I don't know how you guys get into such situation. I've never had issues like this in my life. Never ever been prompted ****. I just close the windows when random web pop up appears. Or just use a pop up blocker.

I closed the window... the only way to do that is to click decline. And you didn't read my first post, it was a notification not a pop up so I don't how a pop up blocker would have helped.
[doublepost=1474115629][/doublepost]

Go to https://appleid.apple.com/account/manage in a trusted browser, make sure the certificate of the web site is not only green, but also valid and owned by Apple and not Symantec or NaughtyRussia.

Use a long and strong, unique password. And check under security > trusted devices that only your devices are listed.
Check the recovery email addresses listed. Remove the ones you do not have access to or aren't yours. And change the password on the email accounts that are yours and are listed there.

Go to the security questions and reset them.

Check whatever address, name, phone, etc is listed that isn't yours and if there is a way to verify yourself, use those.

Once you feel you are a little bit more in control, do it all once more. Go in, change the pass first, go back in and change the security questions. And double check any data. Keep a record of everything in case you forget to write something down. Any info that isn't yours, the phone numbers etc, take screenshots of those or otherwise take note.

Consider using a password manager like 1password to generate and manage your strong and unique long passwords.

If you used a pass that is used elsewhere, perhaps that how they got in. About half the Internet with databases from 2012 to current have been shared recently and old or not unique passwords are easy to check and Apple is an obvious target.

When you contact Apple, tell them what ISP or IP range you're on and ask them to verify that strange unknown - not matching IPs are used on icloud, appleid, apple store, app store, etc. And maybe they can make an effort and find any fraud you haven't found yet.

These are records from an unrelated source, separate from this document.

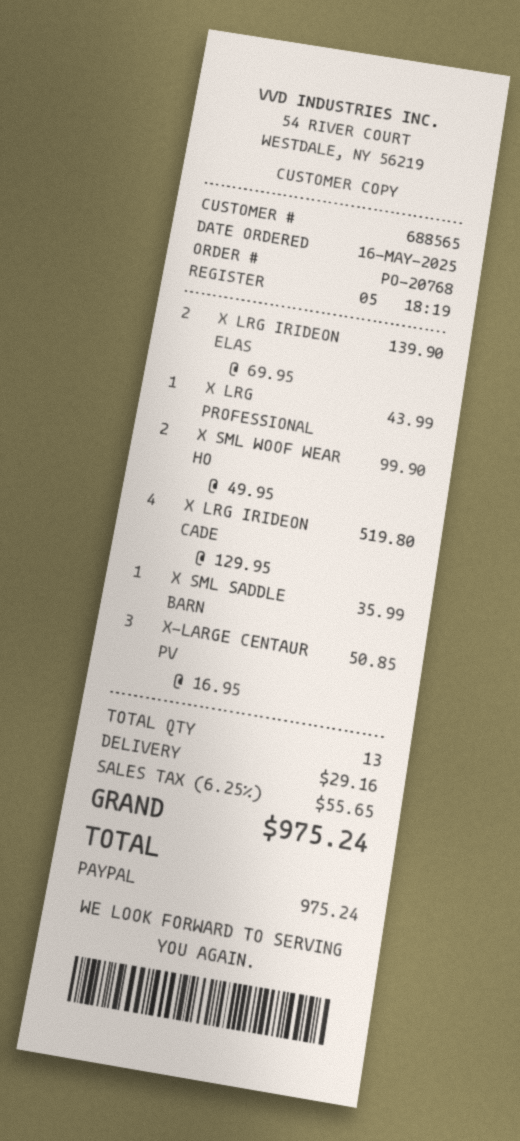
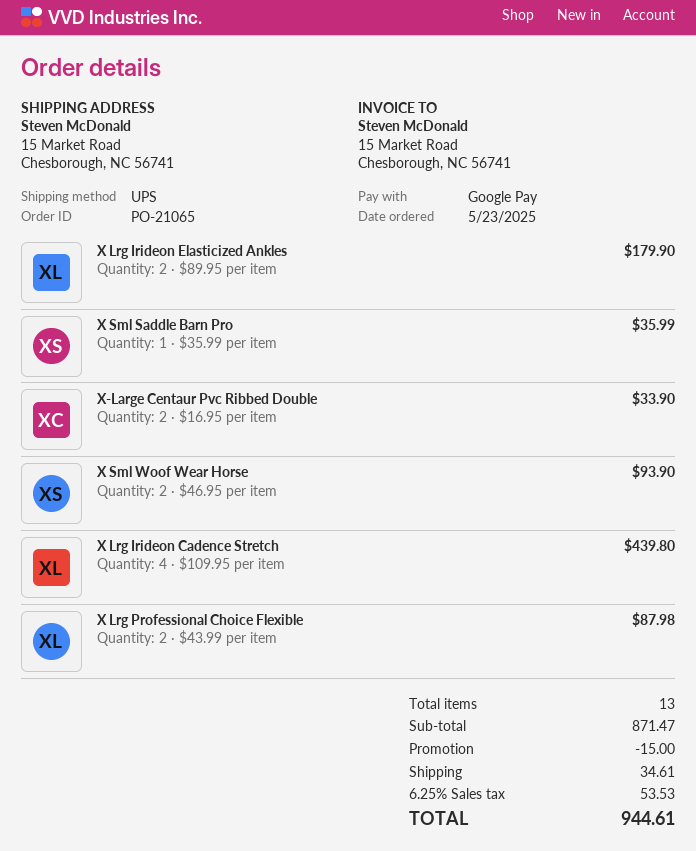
order number: PO-20768 -> PO-21065
order date: 2025-05-16 -> 2025-05-23
payment method: PayPal -> Google Pay
X LRG IRIDEON ELAS: 2 x 69.95 = 139.90 -> 2 x 89.95 = 179.90
X LRG PROFESSIONAL: 1 x 43.99 = 43.99 -> 2 x 43.99 = 87.98
X SML WOOF WEAR HO: 2 x 49.95 = 99.90 -> 2 x 46.95 = 93.90
X LRG IRIDEON CADE: 4 x 129.95 = 519.80 -> 4 x 109.95 = 439.80
X-LARGE CENTAUR PV: 3 x 16.95 = 50.85 -> 2 x 16.95 = 33.90
discount: none -> 15.00
shipping: 29.16 -> 34.61
tax: 6.25% = 55.65 -> 6.25% = 53.53
total: 975.24 -> 944.61

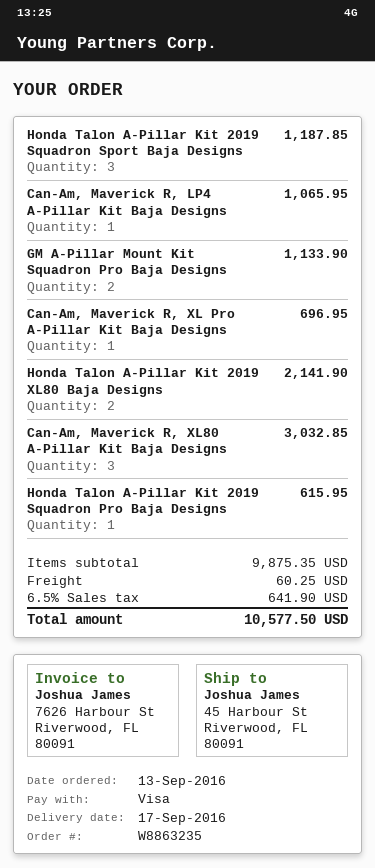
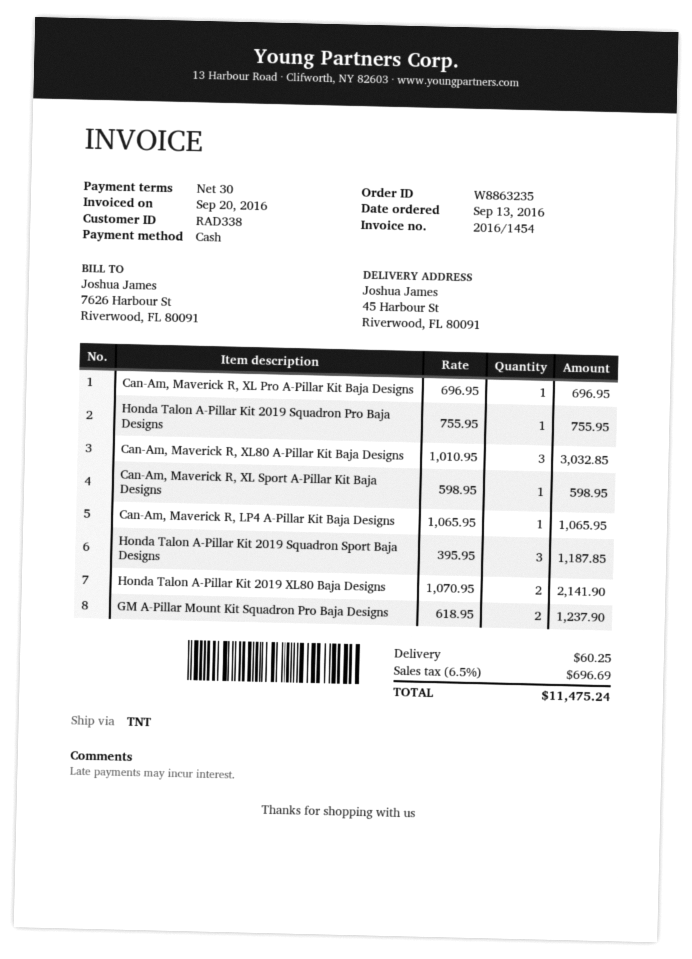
payment method: Visa -> cash
GM A-Pillar Mount Kit Squadron Pro Baja Designs: 2 for 1133.90 -> 2 for 1237.90
Honda Talon A-Pillar Kit 2019 Squadron Pro Baja Designs: 1 for 615.95 -> 1 for 755.95
Can-Am, Maverick R, XL Sport A-Pillar Kit Baja Designs: none -> 1 for 598.95
tax: 6.5% = 641.90 -> 6.5% = 696.69
total: 10577.50 -> 11475.24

If they've added their phone, quickly in another tab or device load up find my phone and see if you can get a gps location for the person doing it. Even if they use a vpn etc to get into iCloud, nic spoofing on their iPhone is a lot harder, jsut turning on vpn doesn't do the trick. Might help the police in the investigation if you decide in the future to persue it

Check your apple mail too, the sent and trash and spam folder. If they did "lost my pass" on other sites, your iCloud has Mail there. And they can get in other accounts you own. As a precaution, just change the details on your top10 sites you frequent.

iCloud also has a settings app in the browser with an option at the bottom 'sign out from all other browsers'.

Best of luck, I hope you can contact Apple soon to get help from their site and an explanation on how they were able to do a remote apple support thingy etc.

Thanks, I use 1Password and never use the same password for any sites. It seems like my account got mixed up with another persons apple account. Going to call in a few hours when apple support is available and try to figure out what happened.

 

[Floris]

Best of luck

 

[LewisChapman]

Any update on this? Assuming it all went well.

 

[mrt209]

They said they were going to investigate. At first thought I was hacked but have two-factor authorization and also found no malware on my mac so they're not sure what happened. I was able to to verify my info with the person on the phone which allowed me to change back the phone number and mailing address.